Output the records exactly, every one of them.

*** Data for this task Section Begins ***

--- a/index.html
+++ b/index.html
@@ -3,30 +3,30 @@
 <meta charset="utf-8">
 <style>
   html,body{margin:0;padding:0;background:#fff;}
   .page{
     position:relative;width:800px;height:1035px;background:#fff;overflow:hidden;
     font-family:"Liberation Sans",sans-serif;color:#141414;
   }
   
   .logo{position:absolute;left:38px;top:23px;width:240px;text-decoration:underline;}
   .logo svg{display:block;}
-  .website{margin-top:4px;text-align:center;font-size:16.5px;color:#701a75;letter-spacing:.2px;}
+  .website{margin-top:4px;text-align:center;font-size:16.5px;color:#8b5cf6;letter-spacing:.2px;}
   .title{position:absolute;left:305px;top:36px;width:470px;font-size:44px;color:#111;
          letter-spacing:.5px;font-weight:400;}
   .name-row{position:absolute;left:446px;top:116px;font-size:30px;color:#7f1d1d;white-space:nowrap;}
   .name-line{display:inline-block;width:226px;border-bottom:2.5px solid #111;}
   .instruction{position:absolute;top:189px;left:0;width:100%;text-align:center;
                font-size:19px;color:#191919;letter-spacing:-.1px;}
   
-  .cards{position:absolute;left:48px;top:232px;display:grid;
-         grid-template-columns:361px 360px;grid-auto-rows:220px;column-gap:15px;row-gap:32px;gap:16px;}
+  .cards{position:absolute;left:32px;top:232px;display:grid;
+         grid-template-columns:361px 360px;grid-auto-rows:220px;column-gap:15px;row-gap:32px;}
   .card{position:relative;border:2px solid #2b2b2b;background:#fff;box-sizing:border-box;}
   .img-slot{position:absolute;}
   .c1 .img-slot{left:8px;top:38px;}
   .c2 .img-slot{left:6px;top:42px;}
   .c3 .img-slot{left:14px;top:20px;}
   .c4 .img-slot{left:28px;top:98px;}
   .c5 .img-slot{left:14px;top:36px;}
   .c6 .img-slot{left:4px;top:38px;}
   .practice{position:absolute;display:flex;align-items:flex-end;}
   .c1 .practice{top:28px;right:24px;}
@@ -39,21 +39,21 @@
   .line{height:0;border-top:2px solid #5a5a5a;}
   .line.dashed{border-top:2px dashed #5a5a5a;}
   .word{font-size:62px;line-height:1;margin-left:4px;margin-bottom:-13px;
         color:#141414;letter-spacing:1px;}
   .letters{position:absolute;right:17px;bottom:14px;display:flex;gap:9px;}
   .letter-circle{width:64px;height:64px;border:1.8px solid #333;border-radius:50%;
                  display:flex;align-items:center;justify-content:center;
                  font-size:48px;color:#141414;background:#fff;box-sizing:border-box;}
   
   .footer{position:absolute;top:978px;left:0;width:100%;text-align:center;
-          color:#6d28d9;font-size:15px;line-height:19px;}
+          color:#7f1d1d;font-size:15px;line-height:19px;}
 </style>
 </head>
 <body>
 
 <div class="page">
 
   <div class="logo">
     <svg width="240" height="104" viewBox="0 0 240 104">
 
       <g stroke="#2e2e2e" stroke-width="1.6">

*** Data for this task Section Ends ***

_Solution_.
--- a/index.html
+++ b/index.html
@@ -3,30 +3,30 @@
 <meta charset="utf-8">
 <style>
   html,body{margin:0;padding:0;background:#fff;}
   .page{
     position:relative;width:800px;height:1035px;background:#fff;overflow:hidden;
     font-family:"Liberation Sans",sans-serif;color:#141414;
   }
   
   .logo{position:absolute;left:38px;top:23px;width:240px;text-decoration:underline;}
   .logo svg{display:block;}
-  .website{margin-top:4px;text-align:center;font-size:16.5px;color:#701a75;letter-spacing:.2px;}
+  .website{margin-top:4px;text-align:center;font-size:16.5px;color:#8b5cf6;letter-spacing:.2px;}
   .title{position:absolute;left:305px;top:36px;width:470px;font-size:44px;color:#111;
          letter-spacing:.5px;font-weight:400;}
   .name-row{position:absolute;left:446px;top:116px;font-size:30px;color:#7f1d1d;white-space:nowrap;}
   .name-line{display:inline-block;width:226px;border-bottom:2.5px solid #111;}
   .instruction{position:absolute;top:189px;left:0;width:100%;text-align:center;
                font-size:19px;color:#191919;letter-spacing:-.1px;}
   
-  .cards{position:absolute;left:48px;top:232px;display:grid;
-         grid-template-columns:361px 360px;grid-auto-rows:220px;column-gap:15px;row-gap:32px;gap:16px;}
+  .cards{position:absolute;left:32px;top:232px;display:grid;
+         grid-template-columns:361px 360px;grid-auto-rows:220px;column-gap:15px;row-gap:32px;}
   .card{position:relative;border:2px solid #2b2b2b;background:#fff;box-sizing:border-box;}
   .img-slot{position:absolute;}
   .c1 .img-slot{left:8px;top:38px;}
   .c2 .img-slot{left:6px;top:42px;}
   .c3 .img-slot{left:14px;top:20px;}
   .c4 .img-slot{left:28px;top:98px;}
   .c5 .img-slot{left:14px;top:36px;}
   .c6 .img-slot{left:4px;top:38px;}
   .practice{position:absolute;display:flex;align-items:flex-end;}
   .c1 .practice{top:28px;right:24px;}
@@ -39,21 +39,21 @@
   .line{height:0;border-top:2px solid #5a5a5a;}
   .line.dashed{border-top:2px dashed #5a5a5a;}
   .word{font-size:62px;line-height:1;margin-left:4px;margin-bottom:-13px;
         color:#141414;letter-spacing:1px;}
   .letters{position:absolute;right:17px;bottom:14px;display:flex;gap:9px;}
   .letter-circle{width:64px;height:64px;border:1.8px solid #333;border-radius:50%;
                  display:flex;align-items:center;justify-content:center;
                  font-size:48px;color:#141414;background:#fff;box-sizing:border-box;}
   
   .footer{position:absolute;top:978px;left:0;width:100%;text-align:center;
-          color:#6d28d9;font-size:15px;line-height:19px;}
+          color:#7f1d1d;font-size:15px;line-height:19px;}
 </style>
 </head>
 <body>
 
 <div class="page">
 
   <div class="logo">
     <svg width="240" height="104" viewBox="0 0 240 104">
 
       <g stroke="#2e2e2e" stroke-width="1.6">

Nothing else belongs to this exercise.